In message , Mike Lyle
writes
Stewart Robert Hinsley wrote:
This was seen growing, apparently spontaneously, at the edge of a
garden access road. My best guess is sneezewort (Achillea ptarmica),
but it doesn't seem quite right - the habit is too compact, and the
leaves too short. Any other offers.
http://www.stewart.hinsley.me.uk/Images/Compos06.jpg
The other leaves in the photograph are Solanum nigrum.
Is your specimen aromatic?
Unfortunately, I didn't think to check that feature.
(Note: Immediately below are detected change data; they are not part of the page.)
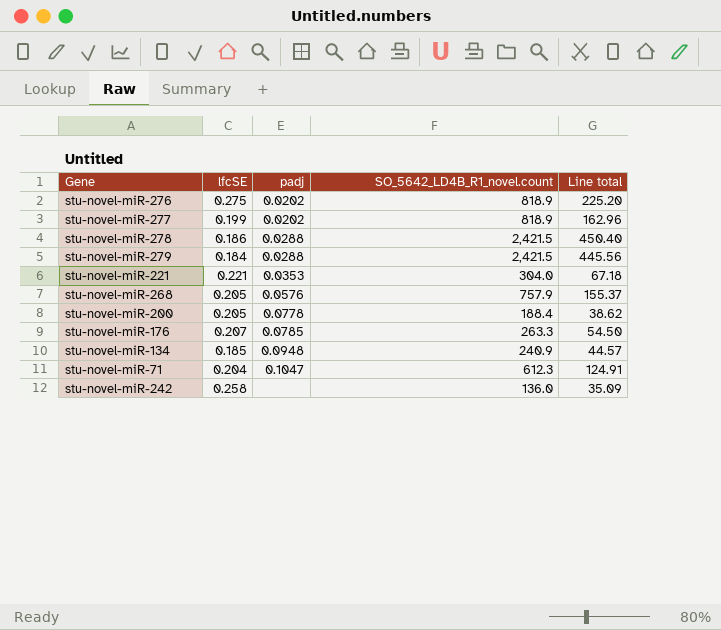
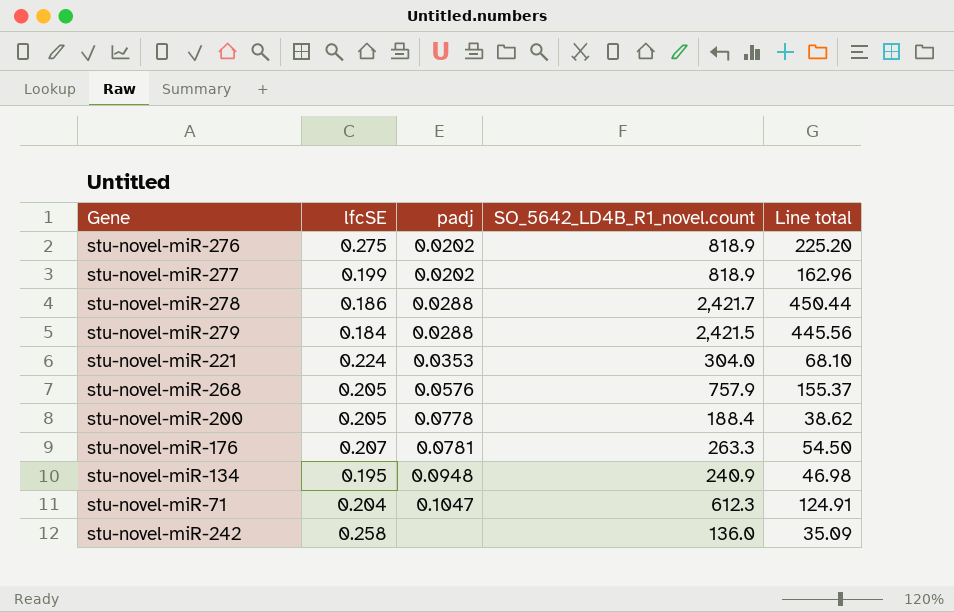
stu-novel-miR-278 | SO_5642_LD4B_R1_novel.count: 2,421.5 -> 2,421.7
stu-novel-miR-278 | Line total: 450.40 -> 450.44
stu-novel-miR-221 | lfcSE: 0.221 -> 0.224
stu-novel-miR-221 | Line total: 67.18 -> 68.10
stu-novel-miR-176 | padj: 0.0785 -> 0.0781
stu-novel-miR-134 | lfcSE: 0.185 -> 0.195
stu-novel-miR-134 | Line total: 44.57 -> 46.98

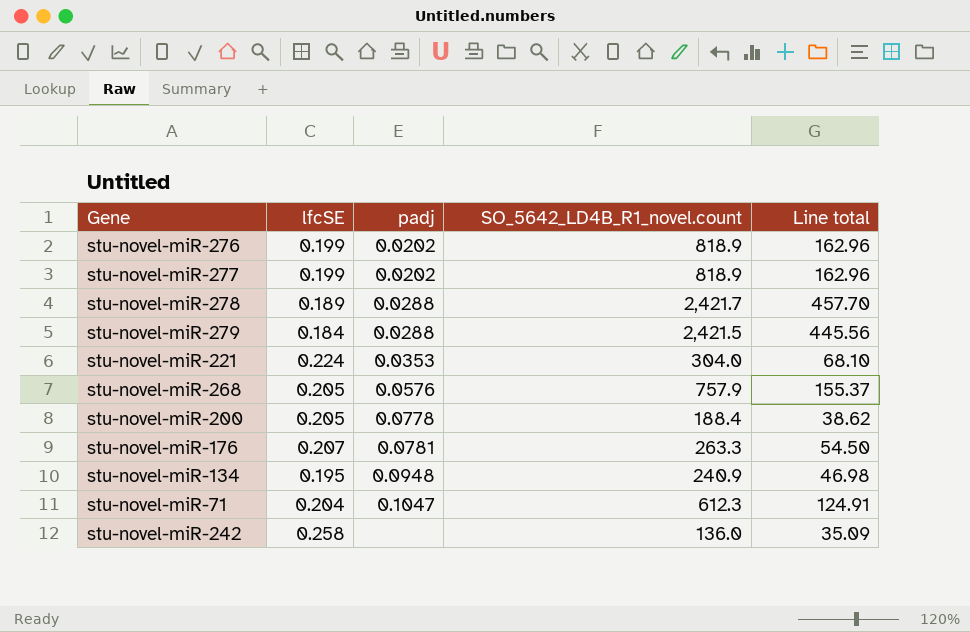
stu-novel-miR-276 | lfcSE: 0.275 -> 0.199
stu-novel-miR-276 | Line total: 225.20 -> 162.96
stu-novel-miR-278 | lfcSE: 0.186 -> 0.189
stu-novel-miR-278 | Line total: 450.44 -> 457.70

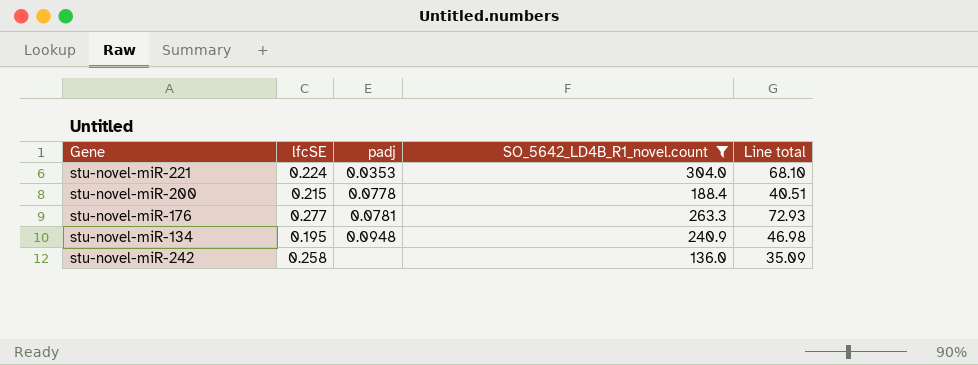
filter: none -> SO_5642_LD4B_R1_novel.count <= 304.0
stu-novel-miR-200 | lfcSE: 0.205 -> 0.215
stu-novel-miR-200 | Line total: 38.62 -> 40.51
stu-novel-miR-176 | lfcSE: 0.207 -> 0.277
stu-novel-miR-176 | Line total: 54.50 -> 72.93

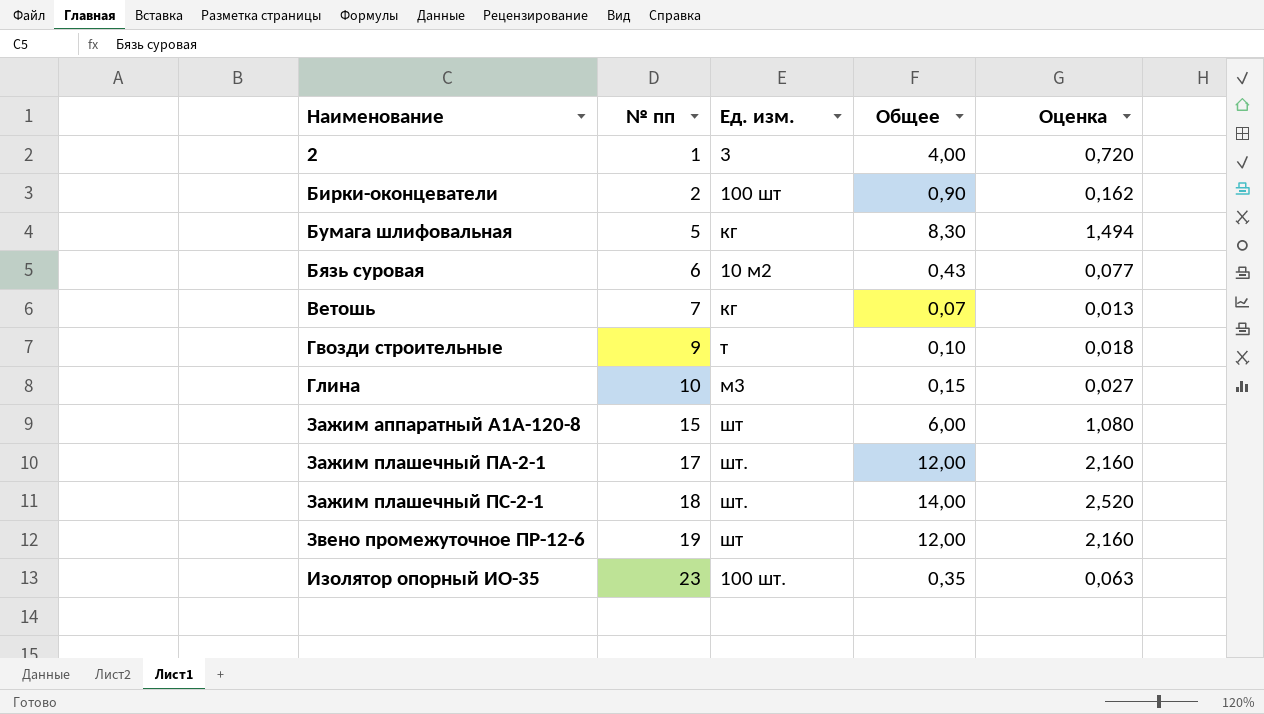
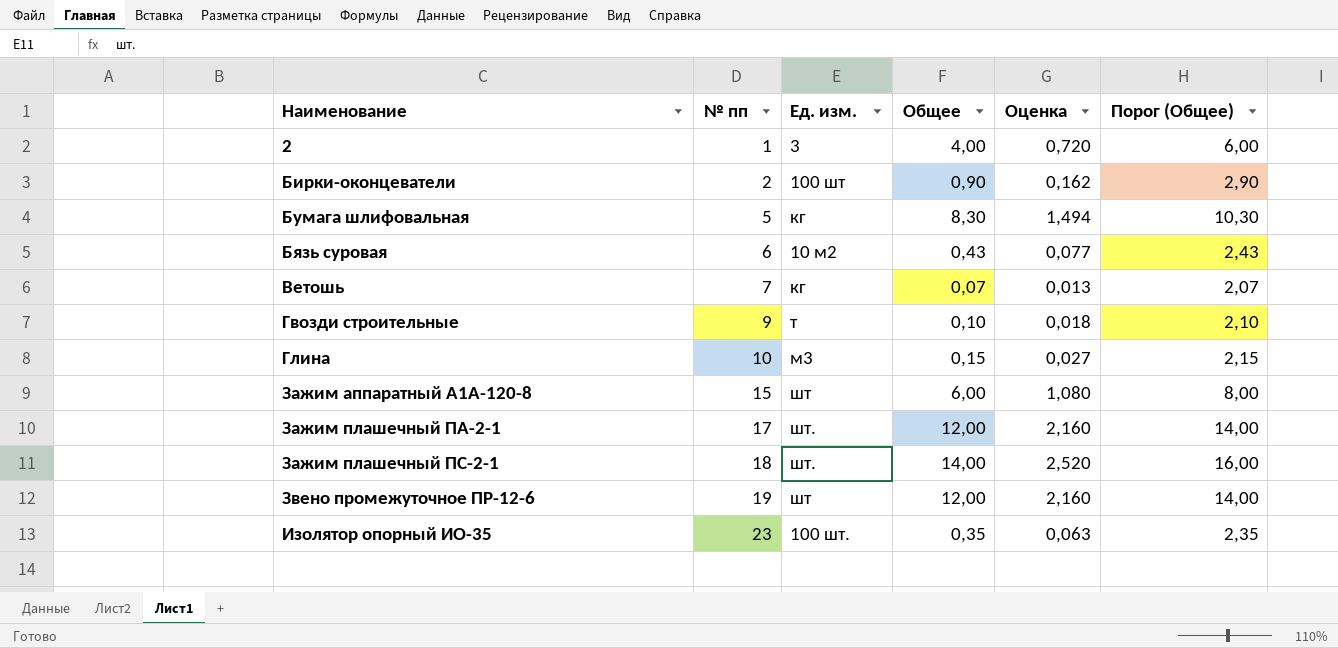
column Порог (Общее) | formula: none -> [Общее] + 2

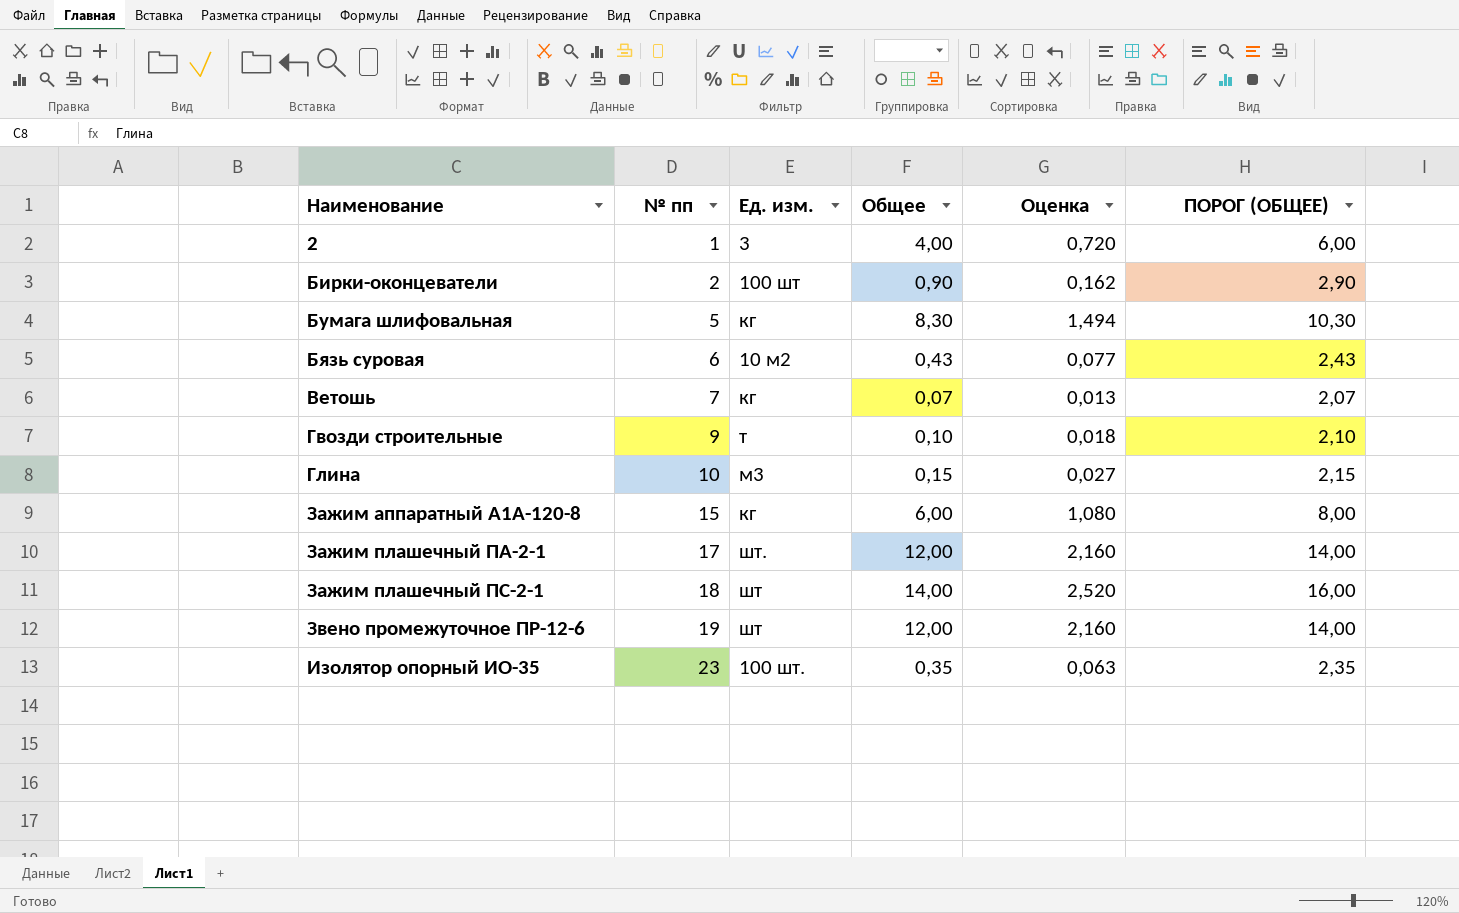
column name: Порог (Общее) -> ПОРОГ (ОБЩЕЕ)
Зажим аппаратный А1А-120-8 | Ед. изм.: шт -> кг
Зажим плашечный ПС-2-1 | Ед. изм.: шт. -> шт

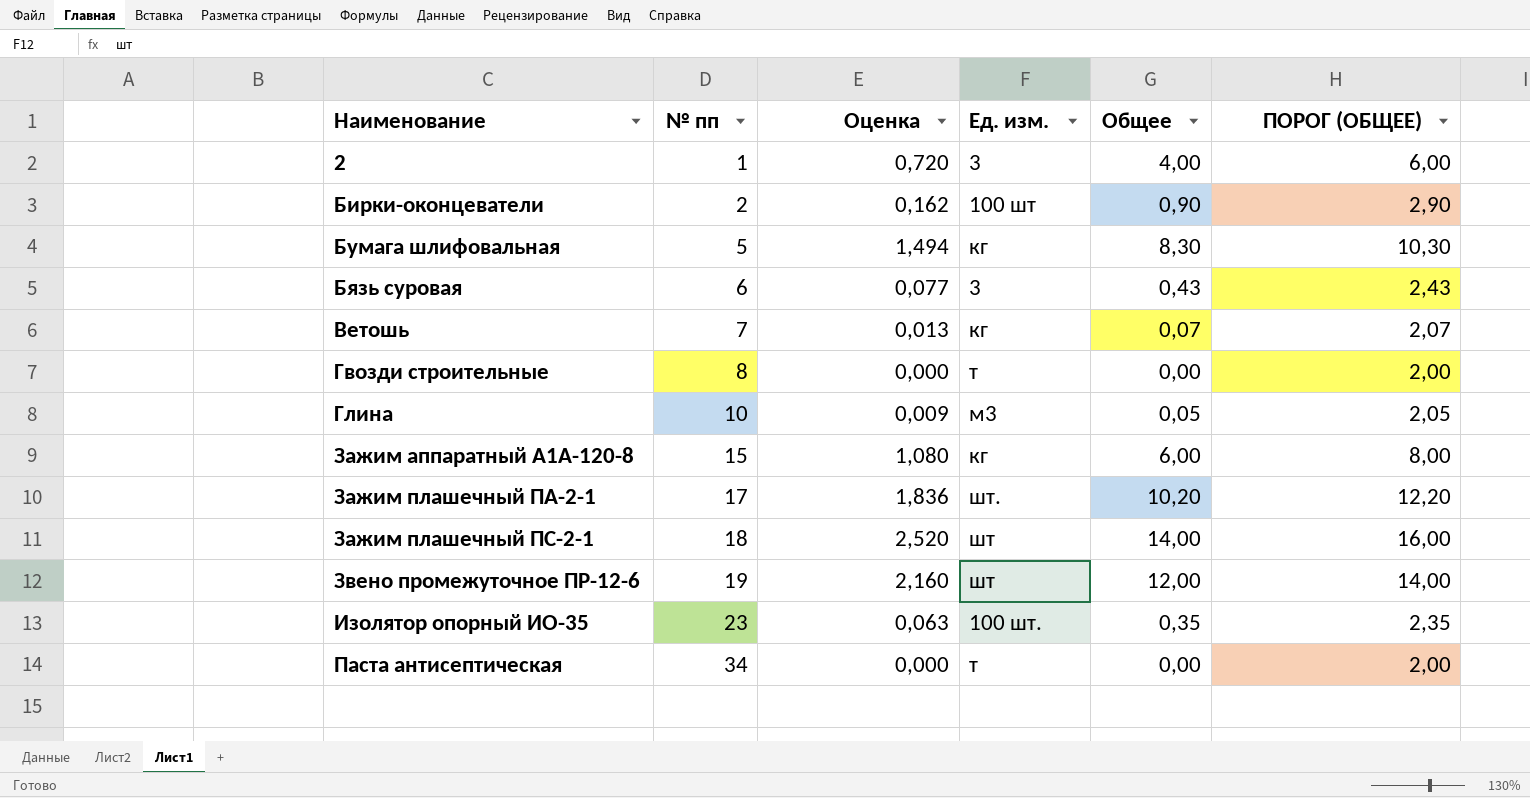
column Оценка | position: 5 -> 3
Бязь суровая | Ед. изм.: 10 м2 -> 3
Гвозди строительные | № пп: 9 -> 8
Гвозди строительные | Оценка: 0,018 -> 0,000
Гвозди строительные | Общее: 0,10 -> 0,00
Гвозди строительные | ПОРОГ (ОБЩЕЕ): 2,10 -> 2,00
Глина | Оценка: 0,027 -> 0,009
Глина | Общее: 0,15 -> 0,05
Глина | ПОРОГ (ОБЩЕЕ): 2,15 -> 2,05
Зажим плашечный ПА-2-1 | Оценка: 2,160 -> 1,836
Зажим плашечный ПА-2-1 | Общее: 12,00 -> 10,20
Зажим плашечный ПА-2-1 | ПОРОГ (ОБЩЕЕ): 14,00 -> 12,20
row Паста антисептическая: none -> 34 | 0,000 | т | 0,00 | 2,00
We had something in West Wales which I was
/sure/ was sneezewort, but it was lightly and pleasantly aromatic; but
since the Collins Field Guide explicitly said it was "not aromatic", in
Italics, I assume this is a diagnostic character, which implies a
similar species I don't know about. But I'm wondering if there may be
more varieties or forms of A. ptarmica than are recognised (at least by
the Guide: I haven't anything more advanced).
But you've jogged my memory. There's a plant known as Sweet Nancy or
English Mace (Achillea ageratum syn decolorans syn serrata), not
mentioned in the 1st edition of Stace, but with 3 records from Great
Britain, which from a photograph I took on a visit to Cumbria has
similar foliage. (It wasn't flowering at the time.)
Digging around the web I find some confusion - the name Achillea
ageratum is applied both to a plant with yellow discoid capitula, and
white radiate capitula. Achillea decolorans and Achillea serrata appear
to only be associated with the latter.
There are other white-flowered Achilleas, but I'm not finding a match.
For all I know it may be Achillea ptarmica.